Now, we know that .applysplit_extras
is the function
that will be called first. This is because we did not specify any
vals
and it is therefore NULL
. This is an
S4
generic function as can be seen by
showMethod(.applysplit_extras)
, and its definition can be
seen in the following:
# rtables 0.6.2
Browse[3]> getMethod(".applysplit_rawvals", "AllSplit")
Method Definition:
function (spl, df)
obj_name(spl)
Signatures:
spl
target "AllSplit"
defined "AllSplit"
# What is obj_name -> slot in spl
Browse[3]> obj_name(spl)
[1] "all obs"
# coming from
Browse[3]> getMethod("obj_name", "Split")
Method Definition:
function (obj)
obj@name ##### Slot that we could see from str(spl, max.level = 2)
Signatures:
obj
target "Split"
defined "Split"
Then we have .applysplit_extras
, which simply extracts
the extra arguments from the split objects and assigns them to their
relative split values. This function will be covered in more detail in a
later section. If still no split values are available, the function will
exit here with an empty split. Otherwise, the data will be divided into
different splits or data subsets (facets) with
.applysplit_datapart
. In our current example, the resulting
list comprises the whole input dataset (do
getMethod(".applysplit_datapart", "AllSplit")
and the list
will be evident: function (spl, df, vals) list(df)
).
Next, split labels are checked. If they are not present, split values
(vals
) will be used with
.applysplit_partlabels
, transformed into
as.character(vals)
if applied to a Split
object. Otherwise, the inserted labels are checked against the names of
split values.
Lastly, the split values are ordered according to
spl_child_order
. In our case, which concerns the general
AllSplit
, the sorting will not happen, i.e. it will be
dependent simply on the number of split values
(seq_along(vals)
).
A Simple Split
In the following, we demonstrate how row splits work using the
features that we have already described. We will add two splits and see
how the behavior of do_split
changes. Note that if we do
not add an analyze
call the split will behave as before,
giving an empty table with all observations. By default, calling
analyze
on a variable will calculate the mean for each data
subset that has been generated by the splits. We want to go beyond the
first call of do_split
that is by design applied on all
observations, with the purpose of generating the root split that
contains all data and all splits (indeed AllSplit
). To
achieve this we use debug(rtables:::do_split)
instead of
debugonce(rtables:::do_split)
as we will need to step into
each of the splits. Alternatively, it is possible to use the more
powerful trace
function to enter in cases where input is
from a specific class. To do so, the following can be used:
trace("do_split", quote(if(!is(spl, "AllSplit")) browser()), where = asNamespace("rtables"))
.
Note that we specify the namespace with where
. Multiple
tracer elements can be added with expression(E1, E2)
, which
is the same as c(quote(E1), quote(E2))
. Specific
steps can be specified with the at
parameter.
Remember to call
untrace("do_split", quote(if(!is(spl, "AllSplit")) browser()), where = asNamespace("rtables"))

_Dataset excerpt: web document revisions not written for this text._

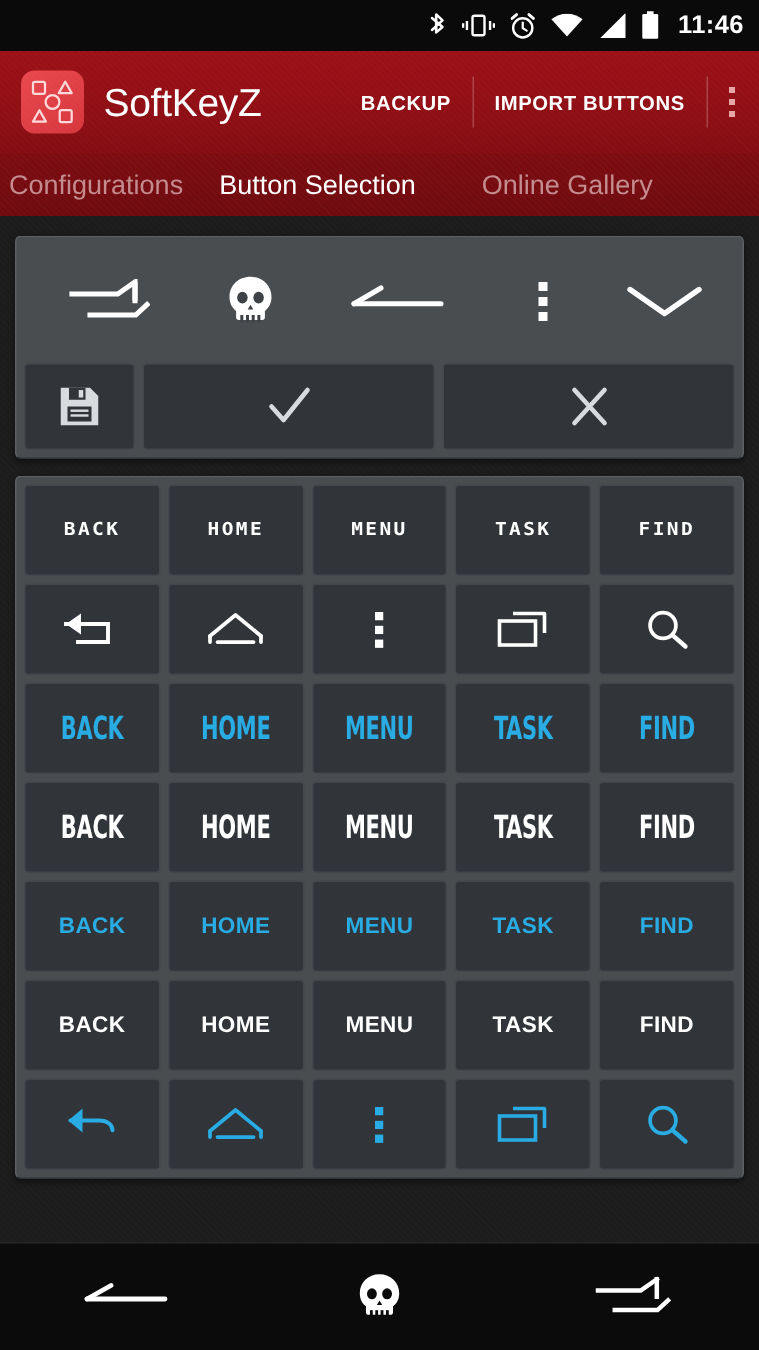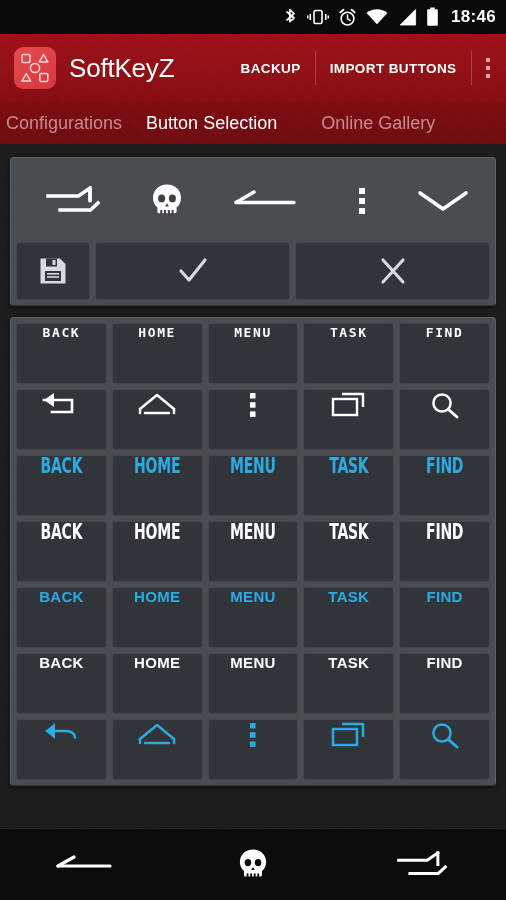--- a/index.html
+++ b/index.html
@@ -195,20 +195,21 @@
     margin-bottom: 5px;
   }
   .grid-row:last-child { margin-bottom: 0; }
   .cell {
     flex: 1;
     height: 61px;
     background: #31353a;
     border: 1px solid #43474c;
     border-radius: 3px;
     display: flex;
+    align-items: center;
     justify-content: center;
     color: #ffffff;
     overflow: hidden;
   }
 
   
   .lbl { white-space: nowrap; }
   .style-pixel {
     font-family: "DejaVu Sans Mono", monospace;
     font-size: 13px;
@@ -285,21 +286,21 @@
         <path d="M18.6 0.6v15.4H3.2z" fill="#fff"></path>
         <path d="M18.6 0.6v15.4H3.2z" fill="none" stroke="#fff" stroke-width="0.8"></path>
       </svg>
     </span>
     <span class="sicon">
       <svg width="13" height="20" viewBox="0 0 13 20">
         <rect x="4.3" y="0.5" width="4.4" height="2" fill="#fff"></rect>
         <rect x="1.2" y="2.3" width="10.6" height="16.5" rx="0.8" fill="#fff"></rect>
       </svg>
     </span>
-    <span class="clock">18:46</span>
+    <span class="clock">11:46</span>
   </div>
 
   <div class="appbar">
     <div class="logo">
       <svg width="42" height="42" viewBox="0 0 42 42" style="position:absolute;left:0;top:0">
         <rect x="8" y="7.5" width="8" height="8" rx="1.2" fill="none" stroke="#ffd9da" stroke-width="1.5"></rect>
         <path d="M29.5 7.5l4.3 7.6h-8.6z" fill="none" stroke="#ffd9da" stroke-width="1.5" stroke-linejoin="round"></path>
         <circle cx="21" cy="21" r="4.6" fill="none" stroke="#ffd9da" stroke-width="1.5"></circle>
         <path d="M12.3 26.5l4.3 7.6H8z" fill="none" stroke="#ffd9da" stroke-width="1.5" stroke-linejoin="round"></path>
         <rect x="25.8" y="26.4" width="8" height="8" rx="1.2" fill="none" stroke="#ffd9da" stroke-width="1.5"></rect>

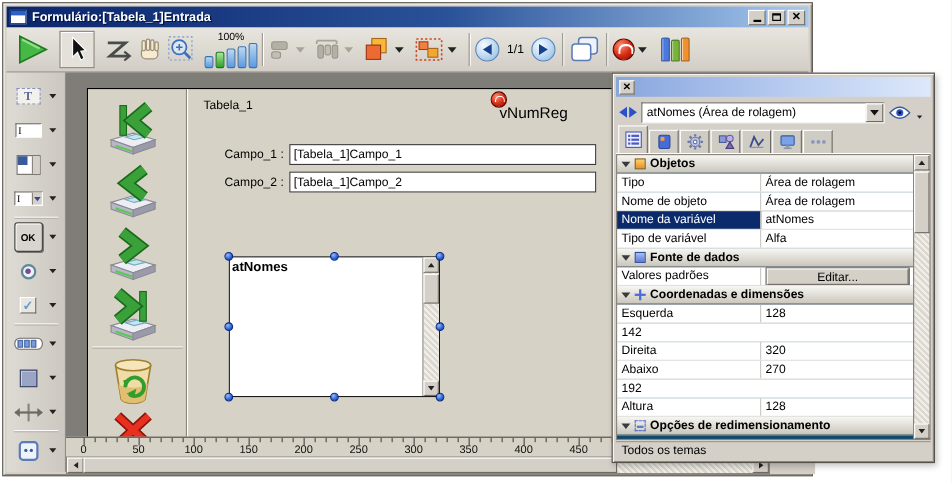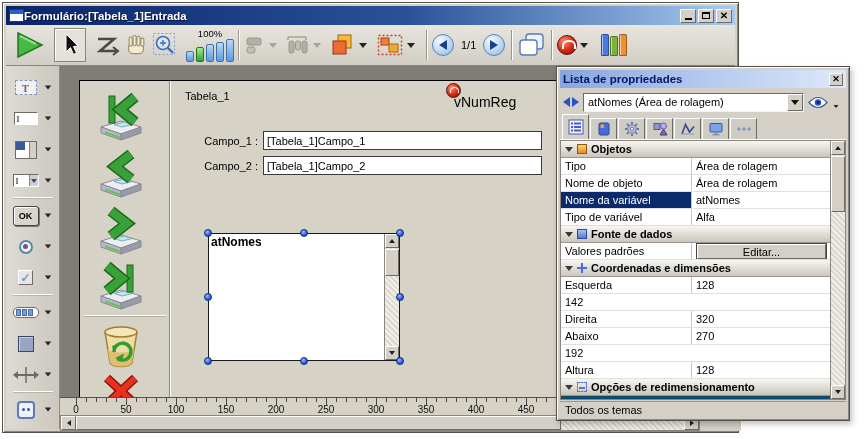--- a/index.html
+++ b/index.html
@@ -4,21 +4,21 @@
 <style>
   html,body{margin:0;padding:0;background:#fff;}
   *{box-sizing:border-box;}
   .stage{position:relative;width:865px;height:439px;background:#fff;font-family:"Liberation Sans",sans-serif;font-size:11px;color:#000;overflow:hidden;}
 
   
   .mainwin{position:absolute;left:2px;top:2px;width:737px;height:431px;background:#d4d0c8;border:1px solid #55524c;box-shadow:inset 1px 1px 0 #fff, inset -1px -1px 0 #8a867e;}
   .titlebar{position:absolute;left:3px;top:3px;right:3px;height:19px;background:linear-gradient(90deg,#0a246a,#2a5298 55%,#a6caf0);display:flex;align-items:center;padding:0 3px;}
   .titleicon{width:15px;height:13px;background:#fff;border:1px solid #1a3a7a;position:relative;flex:0 0 auto;}
   .titleicon:before{content:"";position:absolute;left:0;top:0;right:0;height:4px;background:#2a62c8;}
-  .titletext{color:#fff;font-weight:bold;font-size:11.5px;white-space:nowrap;text-shadow:1px 1px 0 #00103a;flex:1;}
+  .titletext{color:#fff;font-weight:bold;font-size:11.5px;margin-left:5px;white-space:nowrap;text-shadow:1px 1px 0 #00103a;flex:1;}
   .winbtns{display:flex;gap:2px;}
   .winbtn{width:16px;height:14px;background:#d4d0c8;border:1px solid;border-color:#fff #6e6a64 #6e6a64 #fff;display:flex;align-items:center;justify-content:center;position:relative;}
   .g-min{width:7px;height:2px;background:#000;margin-top:7px;}
   .g-max{width:8px;height:7px;border:1px solid #000;border-top-width:2px;}
   .g-x{font-size:10px;font-weight:bold;line-height:10px;}
 
   
   .toolbar{position:absolute;left:3px;top:22px;right:3px;height:41px;background:linear-gradient(#e8e5de,#d2cec6);border-bottom:1px solid #8a867e;display:flex;align-items:center;}
   .tbtn{height:34px;display:flex;align-items:center;justify-content:center;flex:0 0 auto;}
   .tsep{width:2px;height:30px;border-left:1px solid #9a968e;border-right:1px solid #fff;margin:0 4px;flex:0 0 auto;}
@@ -45,21 +45,21 @@
   .toolsep{width:40px;height:2px;border-top:1px solid #fff;border-bottom:1px solid #b8b4ac;margin:1px 0;flex:0 0 auto;}
   .ticon{width:30px;display:flex;align-items:center;justify-content:center;}
   .t-text{width:22px;height:15px;border:1px dashed #8a96b8;color:#5a6a9a;font-family:"Liberation Serif",serif;font-weight:bold;font-size:11px;display:flex;align-items:center;justify-content:center;background:#f2f1ec;}
   .t-input{width:24px;height:13px;background:#fff;border:1px solid;border-color:#6e6a64 #fff #fff #6e6a64;font-size:9px;display:flex;align-items:center;padding-left:2px;font-family:"Liberation Serif",serif;}
   .t-list{width:22px;height:18px;background:#fff;border:1px solid #6e6a64;position:relative;}
   .t-list:before{content:"";position:absolute;left:0;top:0;width:9px;height:8px;background:#3a5a9a;}
   .t-list:after{content:"";position:absolute;right:0;top:0;width:6px;bottom:0;background:#d4d0c8;border-left:1px solid #8a867e;}
   .t-combo{width:26px;height:13px;background:#fff;border:1px solid;border-color:#6e6a64 #fff #fff #6e6a64;font-size:9px;display:flex;align-items:center;padding-left:2px;font-family:"Liberation Serif",serif;position:relative;}
   .t-combo .cb{position:absolute;right:0;top:0;bottom:0;width:9px;background:#d4d0c8;border-left:1px solid #8a867e;display:flex;align-items:center;justify-content:center;}
   .t-combo .cb i{width:0;height:0;border-left:3px solid transparent;border-right:3px solid transparent;border-top:4px solid #2a4a9a;}
-  .t-ok{min-width:26px;height:20px;background:#d8d5ce;border:1px solid #444;border-radius:3px;box-shadow:inset 1px 1px 0 #fff, 1px 1px 0 #777;font-size:9px;font-weight:bold;display:flex;align-items:center;justify-content:center;}
+  .t-ok{min-width:26px;height:27px;background:#d8d5ce;border:1px solid #444;border-radius:3px;box-shadow:inset 1px 1px 0 #fff, 1px 1px 0 #777;font-size:9px;font-weight:bold;display:flex;align-items:center;justify-content:center;}
   .t-radio{width:14px;height:14px;border-radius:50%;border:2px solid #5a8a9a;background:#eef4f6;display:flex;align-items:center;justify-content:center;}
   .t-radio i{width:5px;height:5px;border-radius:50%;background:#7a4a9a;}
   .t-check{width:15px;height:15px;background:#e8e6e0;border:1px solid;border-color:#fff #6e6a64 #6e6a64 #fff;color:#6a9ad0;font-weight:bold;font-size:12px;display:flex;align-items:center;justify-content:center;}
   .t-prog{width:26px;height:11px;border:1px solid #6e6a64;border-radius:5px;background:#fff;display:flex;align-items:center;gap:1px;padding:1px 2px;}
   .t-prog i{width:5px;height:7px;background:#7a9ad8;border:1px solid #4a6aa8;}
   .t-rect{width:16px;height:16px;background:#9aa4c4;border:1px solid #3a4464;box-shadow:inset 1px 1px 0 #c8d0e4;}
   .t-split{position:relative;width:24px;height:16px;}
   .t-split .v{position:absolute;left:11px;top:0;width:2px;height:16px;background:#8a867e;}
   .t-split .h{position:absolute;left:0;top:7px;width:24px;height:2px;background:#6e6a64;}
   .t-split .al{position:absolute;left:-1px;top:4px;width:0;height:0;border-top:4px solid transparent;border-bottom:4px solid transparent;border-right:5px solid #6e6a64;}
@@ -550,21 +550,20 @@
       <span style="flex:1"></span>
       <span class="harrow">
           <span class="htri-r"></span>
         </span>
     </div>
     <div class="corner"></div>
   </div>
 
   <div class="palette">
     <div class="ptitle">
-      <span class="ptitletext">Lista de propriedades</span>
       <span class="pclose">
           <span>✕</span>
         </span>
     </div>
 
     <div class="pselrow">
       <span class="objnav">
         <span class="ntri-l"></span>
         <span class="ntri-r"></span>
       </span>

once finished to remove the trace.
# rtables 0.6.2
library(rtables)
library(dplyr)
# This filter is added to avoid having too many calls to do_split
DM_tmp <- DM %>%
filter(ARM %in% names(table(DM$ARM)[1:2])) %>% # limit to two
filter(SEX %in% c("M", "F")) %>% # limit to two
mutate(SEX = factor(SEX), ARM = factor(ARM)) # to drop unused levels
# debug(rtables:::do_split)
lyt <- basic_table() %>%
split_rows_by("ARM") %>%
split_rows_by("SEX") %>%
analyze("BMRKR1") # analyze() is needed for the table to have non-label rows
lyt %>%
build_table(DM_tmp)
## all obs
## ————————————————————
## A: Drug X
## F
## Mean 6.06
## M
## Mean 5.42
## B: Placebo
## F
## Mean 6.24
## M
## Mean 5.97
# undebug(rtables:::do_split)
Before continuing, we want to check the formal class of
spl
.
# rtables 0.6.2
Browse[2]> str(spl, max.level = 2)
Formal class 'VarLevelSplit' [package "rtables"] with 20 slots
..@ value_label_var : chr "ARM"
..@ value_order : chr [1:2] "A: Drug X" "B: Placebo"
..@ split_fun : NULL
..@ payload : chr "ARM"
..@ name : chr "ARM"
..@ split_label : chr "ARM"
..@ split_format : NULL
..@ split_na_str : chr NA
..@ split_label_position : chr "hidden"
..@ content_fun : NULL
..@ content_format : NULL
..@ content_na_str : chr NA
..@ content_var : chr ""
..@ label_children : logi NA
..@ extra_args : list()
..@ indent_modifier : int 0
..@ content_indent_modifier: int 0
..@ content_extra_args : list()
..@ page_title_prefix : chr NA
..@ child_section_div : chr NA
From this, we can directly infer that the class is different now
(VarLevelSplit
) and understand that the split label will be
hidden (split_label_position
slot). Moreover, we see a
specific value order with specific split values.
VarLevelSplit
also seems to have three more slots than
AllSplit
. What are they precisely?
# rtables 0.6.2
slots_as <- getSlots("AllSplit") # inherits virtual class Split and is general class for all splits
# getClass("CustomizableSplit") # -> Extends: "Split", Known Subclasses: Class "VarLevelSplit", directly
slots_cs <- getSlots("CustomizableSplit") # Adds split function
slots_vls <- getSlots("VarLevelSplit")
slots_cs[!(names(slots_cs) %in% names(slots_as))]
# split_fun
# "functionOrNULL"
slots_vls[!(names(slots_vls) %in% names(slots_cs))]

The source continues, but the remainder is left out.